DATA PROVIDED:
::::::::::
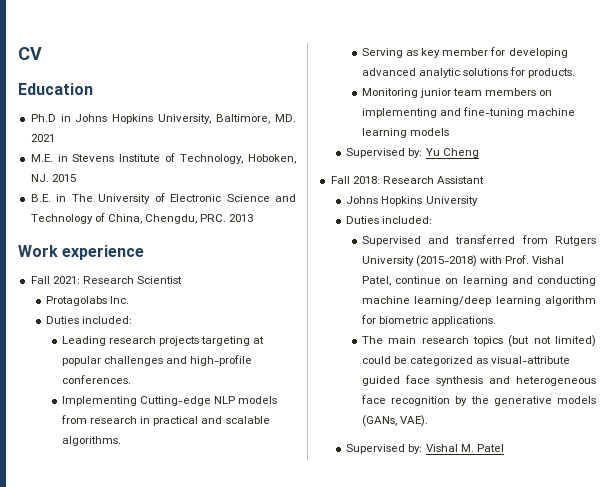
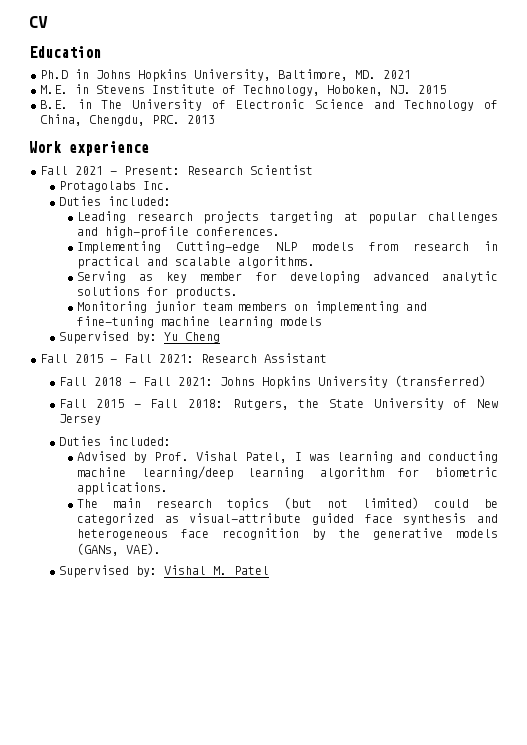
- Fall 2021: Research Scientist
+ Fall 2021 - Present: Research Scientist
- Fall 2018: Research Assistant
- Johns Hopkins University
+ Fall 2015 - Fall 2021: Research Assistant
+ Fall 2018 - Fall 2021: Johns Hopkins University (transferred)
+ Fall 2015 - Fall 2018: Rutgers, the State University of New Jersey
  Duties included:
- Supervised and transferred from Rutgers University (2015-2018) with Prof. Vishal Patel, continue on learning and conducting machine learning/deep learning algorithm for biometric applications.
+ Advised by Prof. Vishal Patel, I was learning and conducting machine learning/deep learning algorithm for biometric applications.

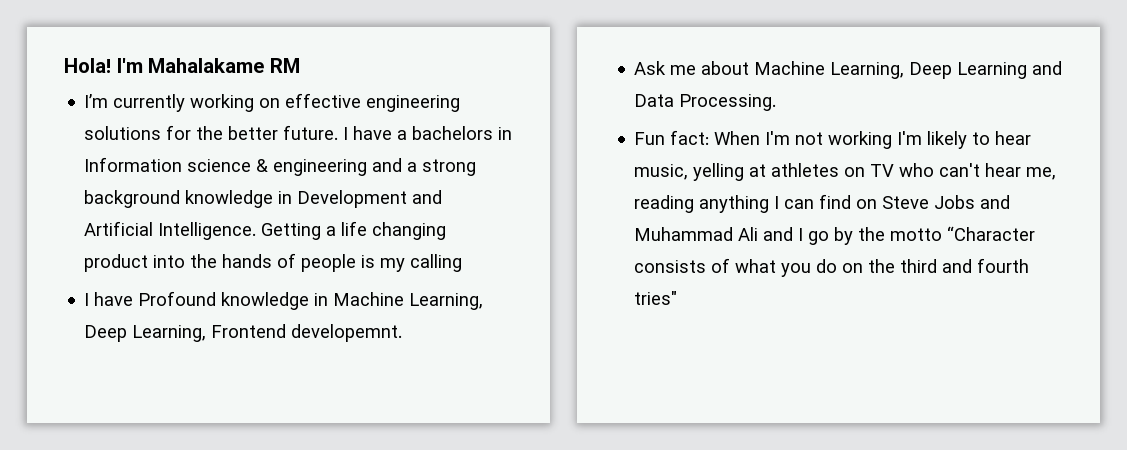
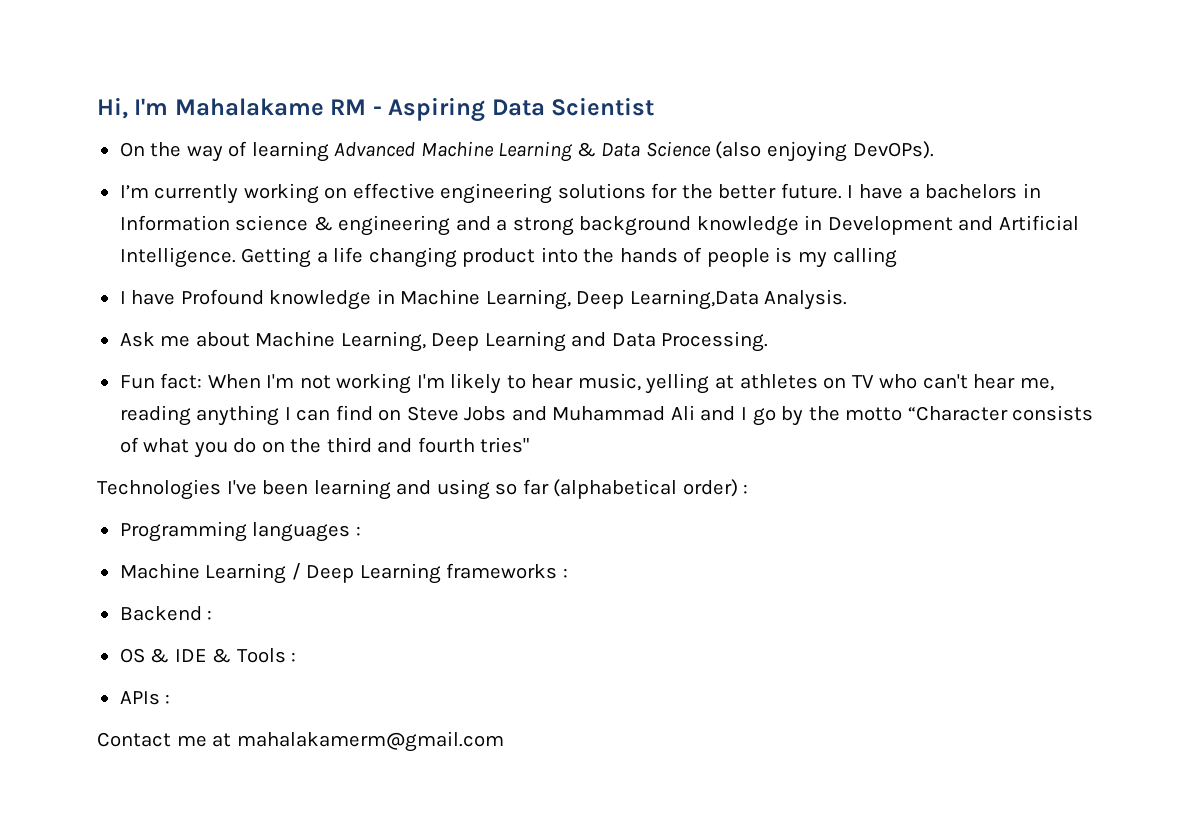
- Hola! I'm Mahalakame RM
+ Hi, I'm Mahalakame RM - Aspiring Data Scientist
+ On the way of learning Advanced Machine Learning & Data Science (also enjoying DevOPs).
- I have Profound knowledge in Machine Learning, Deep Learning, Frontend developemnt.
+ I have Profound knowledge in Machine Learning, Deep Learning,Data Analysis.
+ Technologies I've been learning and using so far (alphabetical order) :
+ Programming languages :
+ Machine Learning / Deep Learning frameworks :
+ Backend :
+ OS & IDE & Tools :
+ APIs :
+ Contact me at mahalakamerm@gmail.com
::::::::::
PROBLEM TO SOLVE: The copy should hold every entry above word for word and none of the pictures.

EXERCISE ANSWER:
- Fall 2021: Research Scientist
+ Fall 2021 - Present: Research Scientist
- Fall 2018: Research Assistant
- Johns Hopkins University
+ Fall 2015 - Fall 2021: Research Assistant
+ Fall 2018 - Fall 2021: Johns Hopkins University (transferred)
+ Fall 2015 - Fall 2018: Rutgers, the State University of New Jersey
  Duties included:
- Supervised and transferred from Rutgers University (2015-2018) with Prof. Vishal Patel, continue on learning and conducting machine learning/deep learning algorithm for biometric applications.
+ Advised by Prof. Vishal Patel, I was learning and conducting machine learning/deep learning algorithm for biometric applications.

- Hola! I'm Mahalakame RM
+ Hi, I'm Mahalakame RM - Aspiring Data Scientist
+ On the way of learning Advanced Machine Learning & Data Science (also enjoying DevOPs).
- I have Profound knowledge in Machine Learning, Deep Learning, Frontend developemnt.
+ I have Profound knowledge in Machine Learning, Deep Learning,Data Analysis.
+ Technologies I've been learning and using so far (alphabetical order) :
+ Programming languages :
+ Machine Learning / Deep Learning frameworks :
+ Backend :
+ OS & IDE & Tools :
+ APIs :
+ Contact me at mahalakamerm@gmail.com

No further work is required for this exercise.